|
Perempuan Dinilai Tak Maksimal Berpolitik
Senin, 25 Agustus 2008 | 13:01 WIB
TEMPO Interaktif, Jakarta:Ketua Dewan Pengurus Pusat PDI Perjuangan Bidang Perempuan dan Masyarakat Puan Maharani mengatakan perempuan tak maksimal berpolitik karena terbelengu budaya feodal. "Perempuan terpinggir dari ranah politik," katanya dalam peresmian 'PDI Perjuangan Rumah Perempuan' di Sekretariat PDI Perjuangan, Lenteng Agung, Jakarta, Senin (25/08).

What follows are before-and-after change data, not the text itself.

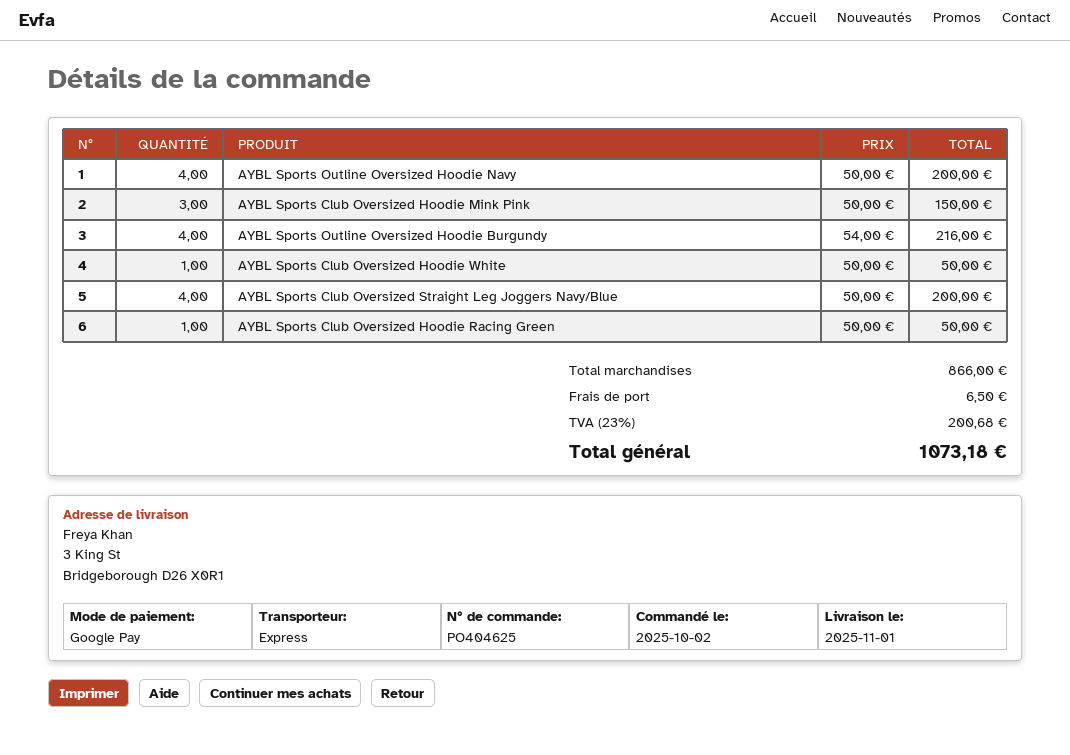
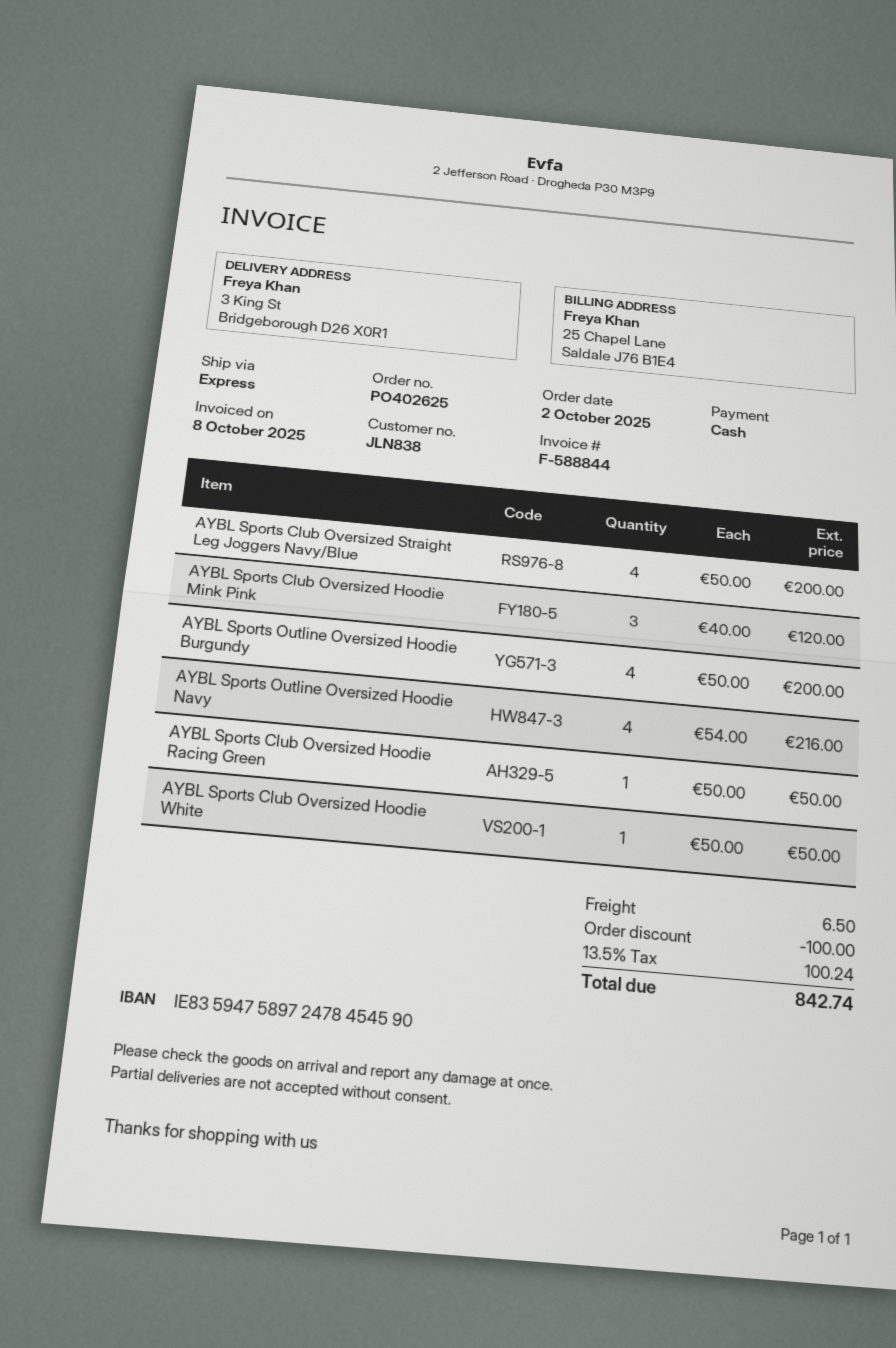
order number: PO404625 -> PO402625
payment method: Google Pay -> cash
AYBL Sports Outline Oversized Hoodie Navy: 4 x 50.00 = 200.00 -> 4 x 54.00 = 216.00
AYBL Sports Club Oversized Hoodie Mink Pink: 3 x 50.00 = 150.00 -> 3 x 40.00 = 120.00
AYBL Sports Outline Oversized Hoodie Burgundy: 4 x 54.00 = 216.00 -> 4 x 50.00 = 200.00
discount: none -> 100.00
tax: 23% = 200.68 -> 13.5% = 100.24
total: 1073.18 -> 842.74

Minimnya partisipasi politik perempuan disayangkan. Sebab, kata Puan, mayoritas pemilih pada pemilihan 2009 adalah perempuan. PDI Perjuangan mencatat jumlah pemilih perempuan pada pemilihan 2009 mencapai 77,5 juta jiwa. Jumlah ini setara dengan 50,2 persen dari total pemilih. "Perempuan Indonesia memiliki posisi strategis," kata Puan.

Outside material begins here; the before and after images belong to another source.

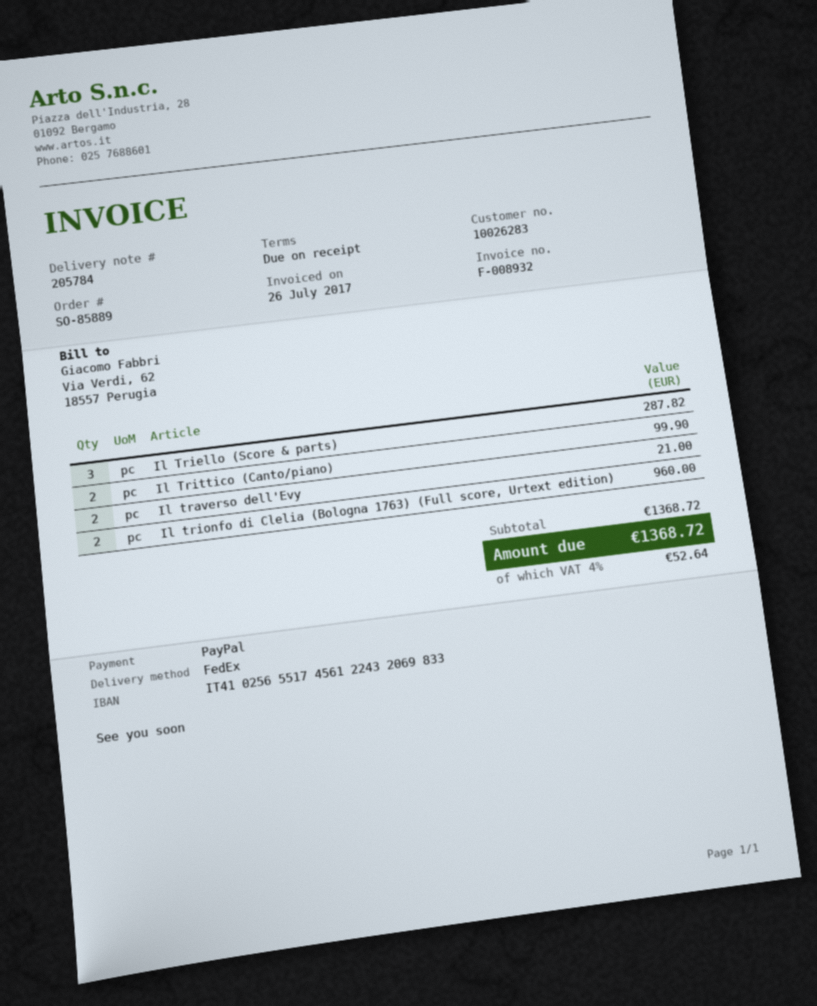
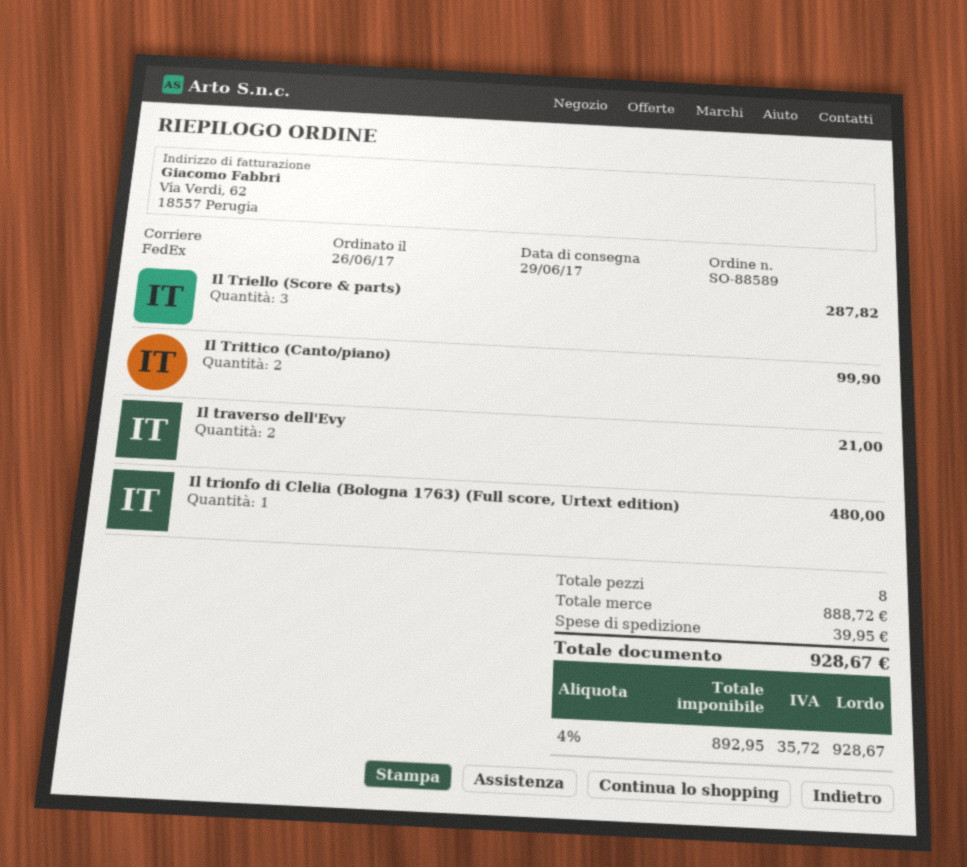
order number: SO-85889 -> SO-88589
Il trionfo di Clelia (Bologna 1763) (Full score, Urtext edition): 2 for 960.00 -> 1 for 480.00
subtotal: 1368.72 -> 888.72
shipping: none -> 39.95
tax: 4% = 52.64 -> 4% = 35.72
total: 1368.72 -> 928.67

Karena itu, Puan melanjutkan, PDI Perjuangan membuka pintu perempuan yang ingin berpartisipasi politik. "Kami membuka pintu selebar-lebarnya bagi perempuan," kata Puan. Ia menjamin tak akan diskriminasi terhadap perempuan di tubuh partai. Anggaran dasar dan rumah tangga partai, kata Puan, menjamin kesetaraan gender. "32 persen calon legislator kami perempuan," katanya.

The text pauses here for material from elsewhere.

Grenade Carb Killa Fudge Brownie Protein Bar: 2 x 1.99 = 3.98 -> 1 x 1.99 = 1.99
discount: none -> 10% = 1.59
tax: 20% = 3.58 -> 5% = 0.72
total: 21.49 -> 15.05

Selain tersisih dari panggung politik, lanjut Puan, kaum perempuan kerap mendapat perlakuan tak adil dalam kehidupannya. Ia mencontohkan beragam bentuk kekerasan seksual dan rumah tangga serta perdagangan perempuan masih kerap terjadi. "Realitas sosial, perempuan masih terbelengu," katanya.